Much book, very study

Bevs, Bevs, Bevs

Tackling the library without sustenance is not just inadvisable, it’s just plain impossible. Getting a bit of life-giving H2O could take your essay from a fail to a solid first. Other, harder library users turn to the sweet nectar that is coffee; which has facilitated essay crises since time immemorial. Watch out for the individual library’s rules, though. Librarians protect their treasure with all the ferocity of a dragon, and getting on their bad side could result in hours of intense caffeinated procrastination in your room.

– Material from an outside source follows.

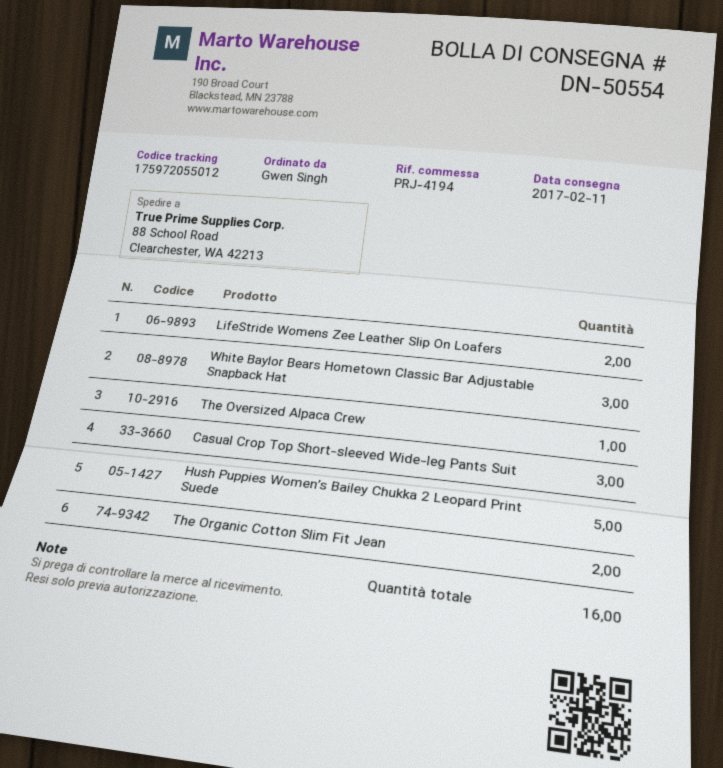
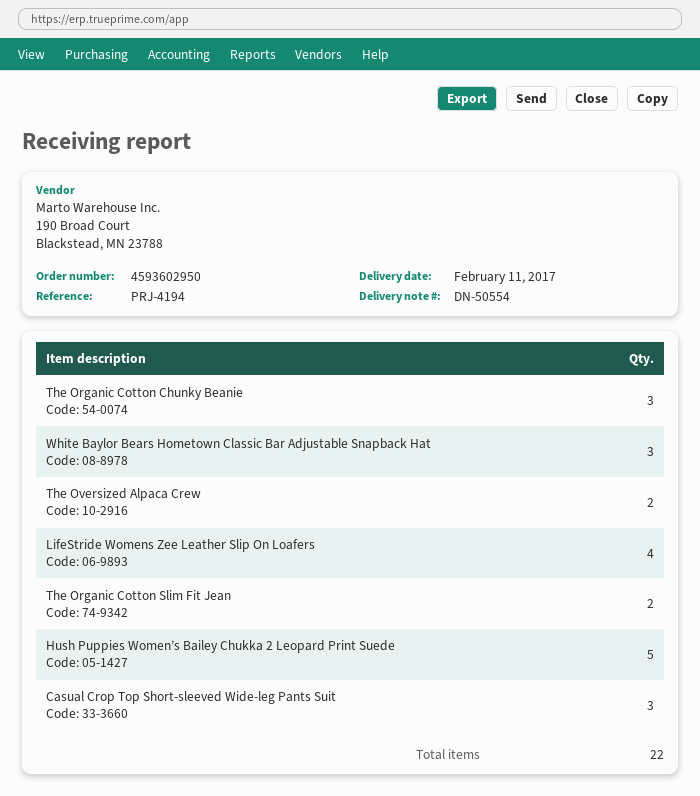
LifeStride Womens Zee Leather Slip On Loafers: 2 -> 4
The Oversized Alpaca Crew: 1 -> 2
The Organic Cotton Chunky Beanie: none -> 3
total quantity: 16 -> 22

That being said, make sure that clear liquid in an Evian bottle is water. There’s nothing more soul-crushing than taking a sip of last night’s voddy when you were looking for Cold Water (Never say never to a Bieber reference).

Be as hyped as these guys

Library Fwends

Yes, your hardcore workaholic NatSci neighbour can pull off a productive solo library sesh, but if you’re a humanities student like me, you’ll know that the temptation of mindless internet scrolling and inane Vice documentaries is just too much. With one sharp glare your library buddy can keep you focused on whichever interminable book you’re crying over. You can fantasise together about the spicy Cantab who just walked through the door and you can unashamedly colonise a choice corner of the library as your own little fiefdom.

Beware though, not every Cantab you see in the hallowed house of books is a friend. You’ve got to watch out for the snakes. These sneaky bastards love hoarding the entire reading list. They stalk their prey like panthers, often working alone, with all the stealth of a (rather gorgeous) Royal Marine.

They probably mean well, it’s not a bad thing to be studious, but when a Cindies-addict needs the ‘Cambridge Introduction to Something or Other’ 24 hours before their deadline, they really, really need it.

Every Cantab’s nemesis

iDefinitelycannotDiscover

If there is a hell, then I know iDiscover will be there with me. It’s absolutely baffling to think that college can’t afford to have affordable rents, but the university pays for this monstrous application. The fact is that iDiscover is a little like Sainsbury’s Basics vodka- it helps you get drunk on knowledge, but actually using it just isn’t pretty.

Even if your books survive the snakes, actually getting them is tougher complementing Katie Hopkins.

Beware the fines

These aren’t the good kind of fines. No swap is complete with drunken cries of ‘FINE if you got with your college dad’. These are the bad kind. The Trump presidency of fines. I’ll give it to them, Cambridge University has some pretty sly marketing material. They never tell you that you’re applying to Scrooge University, where overdue fines slowly eat away at your student loan.

All you can do is remember to keep your books close, and your deadlines closer. Don’t regret the money you spent on fines when you

Get a pit crew

Long hours are a normal part of the Cambridge lifestyle, but endless hours in the library lead to diminishing returns. There’s nothing better than going for a cup of tea and a catch-up in a friend’s room to soothe the library-goer’s snapped patience. Watch out though, ‘a quick chat’ could turn into a three-hour gossip sesh and to misquote the PM, deadlines means deadlines.

All you can count on is a deep love of your degree to keep you away from the warm embrace of life away from the books.

When the deadlines loom close, your hangovers get worse and week 5 approaches you need a game plan to survive the onslaught of work. Keep calm and watch out for snakes.